6. İnsanın kişiliğini yansıtan sesin konuşmada önemli bir unsur olduğu unutulmamalıdır. Zira ses dalgınlık, korkaklık, aptallık, mahcupluk, kibirlilik, tatsızlık, bünyece zayıflık vb. birçok özellikleri ortaya koyar. Kaba, pürüzlü, sert, haşin, hım hım, genizden gelen, ince sesler dinleyenler üzerinde iyi bir etki bırakmaz.

7. Konuşmada ses tonu sözün, fikrin ve duygunun mahiyetine uygun bir tarzda ayarlanmalıdır. Sesin duyguları yansıtmaya, heyecanları duyurmaya, her anlamı ifadeye elverişli olması ve yerine göre tonunu değiştirmesi de konuşanın başarısı için önemli bir etkendir.

8. Konuşmada mümkün olduğu kadar zengin bir kelime kadrosu kullanılmalı, sınırlı bir dilden, tekrarlanan belli kelimelerden kaçınmalıdır.

9. Konuşmada kelimeleri doğru söylemeye özen gösterilmelidir. Telaffuzun şive ve ağız özellikleri taşımamasına çalışılmalı, edebi dil, kültür dili ile konuşmaya gayret edilmelidir.

10. Konuşma veciz denecek şekilde ölçülü olmalı, mana ve fikir ile söz arasında seçkin bir uyum olmalı, söz fikri tam ihata ve ifade etmeli, fikir sözü tam doldurmalı, ondan taşmamalıdır.
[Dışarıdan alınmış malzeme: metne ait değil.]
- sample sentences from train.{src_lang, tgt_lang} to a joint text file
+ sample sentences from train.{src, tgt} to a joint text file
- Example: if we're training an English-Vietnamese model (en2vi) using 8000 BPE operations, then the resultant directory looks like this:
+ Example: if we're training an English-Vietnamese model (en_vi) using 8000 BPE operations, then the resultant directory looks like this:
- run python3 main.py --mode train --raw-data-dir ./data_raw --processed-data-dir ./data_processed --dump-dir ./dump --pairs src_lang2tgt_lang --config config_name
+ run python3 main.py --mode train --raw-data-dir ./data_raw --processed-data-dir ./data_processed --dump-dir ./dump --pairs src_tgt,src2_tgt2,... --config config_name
Söz konuya ve mekâna, duruma uygun düşmelidir.

11. Konuşmada söz açık ve seçik olmalı, anlaşılır ve tatminkâr bir vasıf taşımalıdır.
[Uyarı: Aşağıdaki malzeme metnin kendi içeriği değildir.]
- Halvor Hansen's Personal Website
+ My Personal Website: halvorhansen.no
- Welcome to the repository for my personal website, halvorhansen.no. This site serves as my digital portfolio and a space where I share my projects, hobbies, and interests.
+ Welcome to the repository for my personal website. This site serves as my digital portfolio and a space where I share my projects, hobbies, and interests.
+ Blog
12. Konuşmada cümleler düzgün olmalı, cümle yanlışı yapılmamalı, uzun cümlelere tam hakimiyet yoksa mümkün olduğu kadar kısa cümle tercih edilmelidir.

13. Konuşmada doğrunun yanında güzel de ihmal edilmemelidir. Bunun için sanatkârane bir dil ve ifade kullanılmalı; benzetmeler, mecazlar, başka anlama gelecek kelimeler, imalar, tezatlar, tekrarlar, parlak anlamlar, abartmalar, kişileştirmeler, çift anlamlı ve benzer kelimeler, paralellikler, ünlemler, hitaplar, örnekler, fıkralar gibi çeşitli söz ve anlam ustalıklarına yerli yerinde müracaat olunmalıdır.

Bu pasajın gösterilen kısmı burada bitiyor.